A month or so ago I was fortunate to be able to have lunch with an old friend, poet Holly J. Hughes. I have mentioned her on this blog before, as she is one of the authors of The Pen and Bell (with Brenda Miller). And, as if catching Holly between a thousand other calls for her attention wasn’t accomplishment enough, she gave me a copy of her new poetry book, Sailing by Ravens, published by University of Alaska Press (2014).
“Read the poems in order,” Holly told me as we parted. But I always read poetry books in order, gobbling them up (in fact) like novels–not short stories or novellas, by the way, novels, because the best books of poetry have just as much emotional content. Not easy, not on the surface like a more conventional narrative, but there nonetheless.
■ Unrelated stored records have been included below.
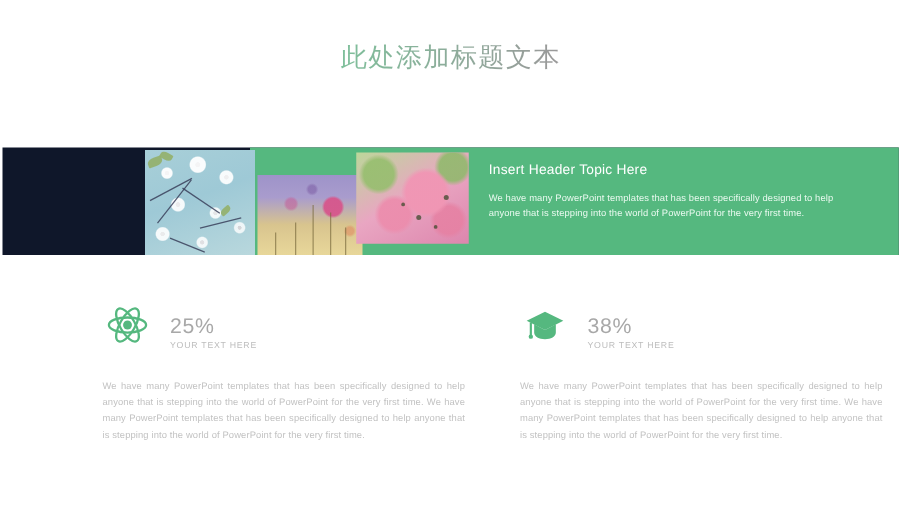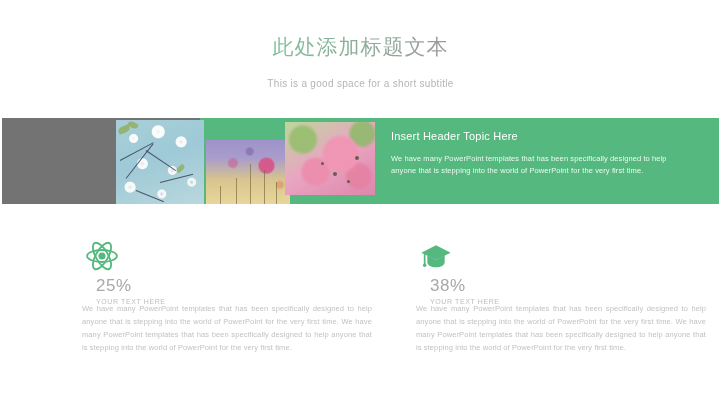--- a/index.html
+++ b/index.html
@@ -43,21 +43,21 @@
     letter-spacing: 0.3px;
   }
 
   
   .banner {
     position: absolute;
     top: 118px;
     left: 2px;
     width: 717px;
     height: 86px;
-    background: #737373;
+    background: #0f172a;
   }
   .banner-green {
     position: absolute;
     top: 0;
     left: 198px;
     width: 519px;
     height: 86px;
     background: #55b87f;
   }
   .collage {
@@ -177,23 +177,22 @@
   }
   .stat-col {
     position: absolute;
     width: 290px;
   }
   .stat-col.left  { left: 82px; }
   .stat-col.right { left: 416px; }
 
   .stat-head {
     display: flex;
-    align-items: flex-start;
+    align-items: flex-end;
     height: 44px;
-    flex-direction: column;
   }
   .stat-icon {
     width: 40px;
     height: 40px;
     flex: 0 0 40px;
     display: flex;
     align-items: center;
     justify-content: center;
   }
   .stat-labels {
@@ -219,21 +218,20 @@
     color: #c2c2c2;
     text-align: justify;
     letter-spacing: 0.1px;
   }
 </style>
 </head>
 <body>
 
 <div class="title-block">
   <h1 class="main-title">此处添加标题文本</h1>
-  <p class="subtitle">This is a good space for a short subtitle</p>
 </div>
 
 <div class="banner">
   <div class="banner-green"></div>
 
   <div class="collage">
     <div class="photo photo-1">
       <div class="twig" style="left:4px;  top:40px; width:38px; transform:rotate(-28deg);"></div>
       <div class="twig" style="left:10px; top:58px; width:44px; transform:rotate(-52deg);"></div>
       <div class="twig" style="left:30px; top:30px; width:36px; transform:rotate(34deg);"></div>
Sailing by Ravens did not disappoint. I knew from reading her earlier chapbook, Boxing the Compass (Floating Bridge, 2007), that learning to navigate rough seas would be interwoven here with the trickier navigation of a marriage and its end. But in Sailing, the metaphor of navigation is extended. Holly spent 30 summers working in (on?) the waters of Alaska (I’m quoting a review by Tim McNulty), “fishing, skippering a sailing schooner, and working as a ship’s naturalist. Her poems shimmer with authenticity.” The poems about human relationships shimmer with authenticity, too. And all of the poems benefit from Holly’s willingness to carefully observe her world (and read about it), no matter how painful, or how beautiful. The prose poem, “Navigating the Body,” had an epigraph that sent me scurrying for a pen (“No land in human topography is less explored than love” -Jose Ortega y Gasset) and then took me into unexpected territory:
Navigating the Body
Our bodies an accumulation of coordinates, paths not taken, streets pulled up short, lonely alleys, dead ends. In the dark I reach out, find crows’ crooked feet, scrim of scars–proud flesh–read each scar, remember its time and place, its bright spurt of blood. These are the landscapes we think we know. These are the landscapes we’ll never know. In the dark, we make our way, mapping and remapping the continents each night. Like Scheherazade we keep doing this; like Scheherazade, this is how we stay alive.
Confession: I’ve read this book three times. The first time through, the forms (sestina, villanelle, ghazal and others) as well as some of the subjects (Mercator, Flavia Gioia, John Harrison are only three) were lost on me. But as I read and absorbed the notes, and reread the poems, the book seemed to have a trapdoor in its floor that dropped me down into another level (into water? over my head?). It was only then that I began to appreciate the encyclopedic knowledge that I was being offered, in addition to the poetics, “Isinglass darkened, but not enough to shield our Eyes, / rays of Sun Fractal, spatterpaint retinas, Shutter stutters.” (Just two lines from “The Forestaff 1587.” Such sounds!) So, not just argot, then, but shovel-loads of sound and sense detail, “scooped, shovel by shimmering shovel, into the fish hold” (“What She Can’t Say”).
True, it takes a while to process such a treasure. But the trip is well worth it–and I’m pleased to heartily recommend this book.